Different organizations will respond to these issues in different ways. If they're prepared to hire a consultant or
a new GIS analyst, they might want to trot down the path with the commercial GISs. Others may simply pass
the choices (and confusion) along to their IS division. Still others will decide to pass on GIS altogether. But
those that remain will probably opt for an SDSS. For although the up front costs of an SDSS might outdistance
other options, many organizations will find the SDSS route appealing. Occasionally that choice will reflect the
sheer technical appeal of individual decision support systems. Most often, however, that choice will reflect a
consideration of organizational issues and users will choose SDSSs because the choice enables them to focus on
their applications and ignore the plethora of technical issues inherent to constructing the system.
What will distinguish a site analysis SDSS?
A site analysis SDSS should conform with just about everything that's been said in this article. In general, an
SDSS will have::
- Easy usage
- Bullet-proof (Bug-free) operations
- Canned Data
- Efficient problem solving techniques
- Immediate results
In addition, the site analysis SDSS will include some application-specific capabilities.
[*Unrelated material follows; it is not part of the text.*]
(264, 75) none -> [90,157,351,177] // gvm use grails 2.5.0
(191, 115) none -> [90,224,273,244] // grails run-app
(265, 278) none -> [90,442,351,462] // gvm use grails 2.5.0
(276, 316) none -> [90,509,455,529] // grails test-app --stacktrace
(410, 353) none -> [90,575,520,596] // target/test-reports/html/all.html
The following features
are envisioned as standard in any site analysis SDSS:
- Display:Site photos--Sites as the customers see it
- Display:Site plans--Sites as the engineers see it
- Display:Aerial images--Sites as positioned in the neighborhood
- Links to Regression Model--To review sites as they perform to calculations
- Canned Queries--To replay saved queries, so that markets can be assessed according to standard rule
bases
- Address Matching--To locate Major customers, and calculate trade area
- Profiling--To describe selected geographies according to their demographic profile
Remember that the emphasis on an SDSS is not necessarily to provide the user with the flexibility to address all
business issues, but the ability to provide the optimal software set for the specific application at hand. As such,
another hallmark may well be the absence of functions available in related commercial products, but
inconsequential for that application at hand. For example, while an option to identify the lat/long at the mouse
crosshairs might be expected in many GIS packages, it probably won't be present in the site analysis SDSS,
since it has little bearing on the application and would unnecessarily congest the system's menus.
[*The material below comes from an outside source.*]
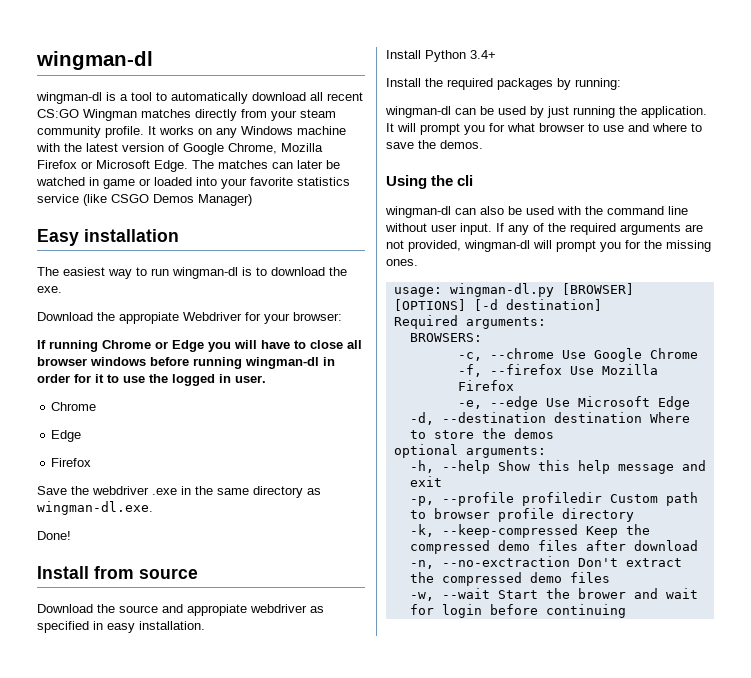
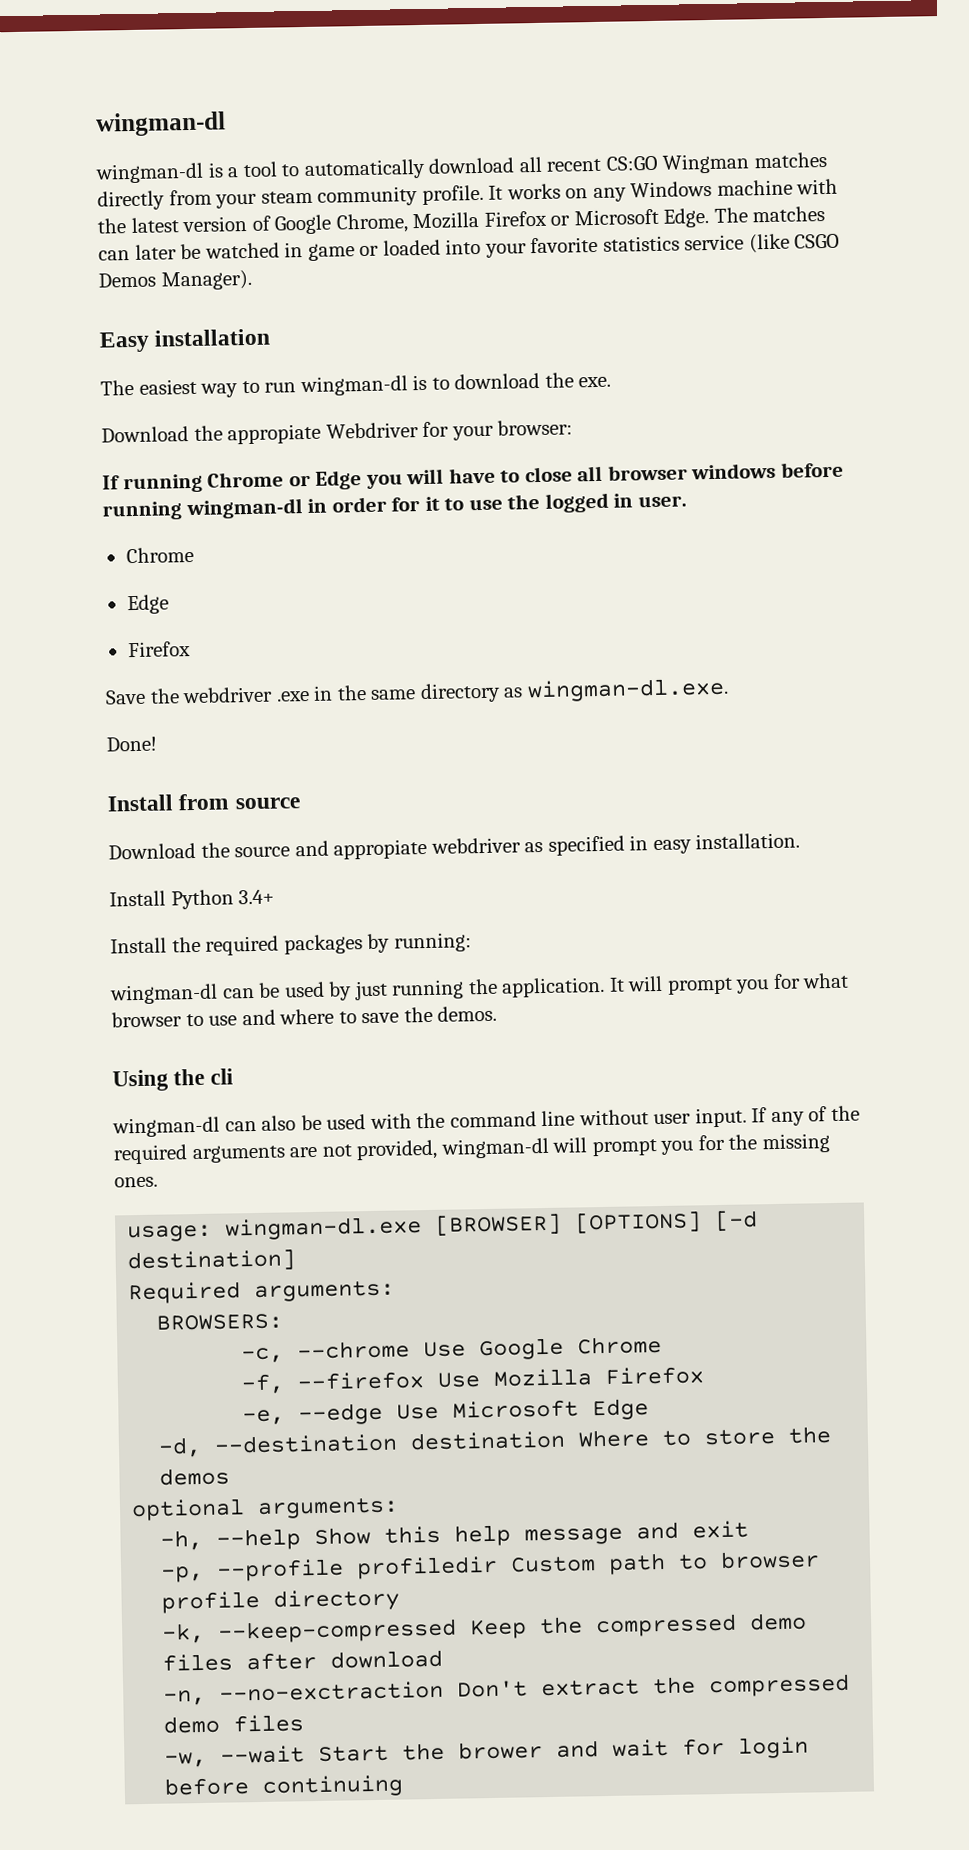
[198,194,252,206] Manager) -> [160,269,252,291] Manager).
[449,283,554,297] wingman-dl.py -> [225,1216,423,1241] wingman-dl.exe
Note that while the GIS market is essentially horizontal, SDSSs appeal to verticals, i.e. they are custom-made
for a specific industry. SDSS concepts extend to data -- SDSSs are unlikely to come furnished with every
piece of commonly available data, but quite likely to reveal more valuable propriety information The vendors
will often provide highly specialized databases. MPSI, for example, can arrange for clients to receive very
extensive petroleum and financial services data. Users could acquire pricing for every gas station in the country
or the locations of every car wash ... Thus, while a petroleum site analysis database might not be stocked with
simple information on hydrologic features, it will be fully equipped on the gas station data most pertinent to its
usage.
Conclusion
I sense that SDSSs will be quite important to GIS -- they'll be the vehicle through which those out-of-the-know
and not-wanting-to-know will come to value and appreciate GIS. Without SDSSs, GIS could very well be
constrained to an educated, technically able community. With SDSSs, GIS concepts can reach even those who
felt comfortable with the black arts and seat-of-the-pants. SDSSs will appeal to the Einsteins who focus each
day on tackling very specific business problems. It was said that Einstein couldn't remember his own phone
number because he didn't bother himself with superfluous data. In a way, SDSS users will be the same -- they
won't have to concern themselves with what they consider superfluous -- they can instead focus their energy on
working more feverishly to conquer very specific responsibilities.